WHAT THIS TASK INVOLVES:
Go through the entries below and write each one out exactly.

....

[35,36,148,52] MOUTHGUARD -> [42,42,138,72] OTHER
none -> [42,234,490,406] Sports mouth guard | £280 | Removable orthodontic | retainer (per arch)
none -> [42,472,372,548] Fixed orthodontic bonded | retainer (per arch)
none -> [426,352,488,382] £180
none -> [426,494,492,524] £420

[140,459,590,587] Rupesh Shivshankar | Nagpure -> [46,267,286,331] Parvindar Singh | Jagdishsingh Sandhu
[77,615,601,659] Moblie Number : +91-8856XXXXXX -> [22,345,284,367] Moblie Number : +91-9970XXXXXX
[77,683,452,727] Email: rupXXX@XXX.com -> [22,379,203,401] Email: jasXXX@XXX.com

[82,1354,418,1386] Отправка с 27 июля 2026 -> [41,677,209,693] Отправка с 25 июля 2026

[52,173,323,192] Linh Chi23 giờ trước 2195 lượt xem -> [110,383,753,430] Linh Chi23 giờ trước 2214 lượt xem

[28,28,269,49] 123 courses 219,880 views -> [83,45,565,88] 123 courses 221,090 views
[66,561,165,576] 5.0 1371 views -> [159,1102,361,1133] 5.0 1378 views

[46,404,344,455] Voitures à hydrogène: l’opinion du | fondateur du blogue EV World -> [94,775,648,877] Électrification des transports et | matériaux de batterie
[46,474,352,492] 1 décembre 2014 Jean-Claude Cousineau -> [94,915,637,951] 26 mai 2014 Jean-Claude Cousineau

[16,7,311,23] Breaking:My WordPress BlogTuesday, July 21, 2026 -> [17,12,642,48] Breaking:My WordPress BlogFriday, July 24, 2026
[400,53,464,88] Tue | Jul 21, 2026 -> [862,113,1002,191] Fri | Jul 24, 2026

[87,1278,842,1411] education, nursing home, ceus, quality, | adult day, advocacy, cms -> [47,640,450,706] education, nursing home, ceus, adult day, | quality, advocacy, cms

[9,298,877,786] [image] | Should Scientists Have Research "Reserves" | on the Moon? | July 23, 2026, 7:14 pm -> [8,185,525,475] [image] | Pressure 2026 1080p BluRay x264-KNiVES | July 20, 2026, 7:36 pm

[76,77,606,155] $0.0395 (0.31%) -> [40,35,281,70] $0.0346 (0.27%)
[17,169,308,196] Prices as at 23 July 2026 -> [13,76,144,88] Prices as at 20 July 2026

....

ANSWER SPACE:
[35,36,148,52] MOUTHGUARD -> [42,42,138,72] OTHER
none -> [42,234,490,406] Sports mouth guard | £280 | Removable orthodontic | retainer (per arch)
none -> [42,472,372,548] Fixed orthodontic bonded | retainer (per arch)
none -> [426,352,488,382] £180
none -> [426,494,492,524] £420

[140,459,590,587] Rupesh Shivshankar | Nagpure -> [46,267,286,331] Parvindar Singh | Jagdishsingh Sandhu
[77,615,601,659] Moblie Number : +91-8856XXXXXX -> [22,345,284,367] Moblie Number : +91-9970XXXXXX
[77,683,452,727] Email: rupXXX@XXX.com -> [22,379,203,401] Email: jasXXX@XXX.com

[82,1354,418,1386] Отправка с 27 июля 2026 -> [41,677,209,693] Отправка с 25 июля 2026

[52,173,323,192] Linh Chi23 giờ trước 2195 lượt xem -> [110,383,753,430] Linh Chi23 giờ trước 2214 lượt xem

[28,28,269,49] 123 courses 219,880 views -> [83,45,565,88] 123 courses 221,090 views
[66,561,165,576] 5.0 1371 views -> [159,1102,361,1133] 5.0 1378 views

[46,404,344,455] Voitures à hydrogène: l’opinion du | fondateur du blogue EV World -> [94,775,648,877] Électrification des transports et | matériaux de batterie
[46,474,352,492] 1 décembre 2014 Jean-Claude Cousineau -> [94,915,637,951] 26 mai 2014 Jean-Claude Cousineau

[16,7,311,23] Breaking:My WordPress BlogTuesday, July 21, 2026 -> [17,12,642,48] Breaking:My WordPress BlogFriday, July 24, 2026
[400,53,464,88] Tue | Jul 21, 2026 -> [862,113,1002,191] Fri | Jul 24, 2026

[87,1278,842,1411] education, nursing home, ceus, quality, | adult day, advocacy, cms -> [47,640,450,706] education, nursing home, ceus, adult day, | quality, advocacy, cms

[9,298,877,786] [image] | Should Scientists Have Research "Reserves" | on the Moon? | July 23, 2026, 7:14 pm -> [8,185,525,475] [image] | Pressure 2026 1080p BluRay x264-KNiVES | July 20, 2026, 7:36 pm

[76,77,606,155] $0.0395 (0.31%) -> [40,35,281,70] $0.0346 (0.27%)
[17,169,308,196] Prices as at 23 July 2026 -> [13,76,144,88] Prices as at 20 July 2026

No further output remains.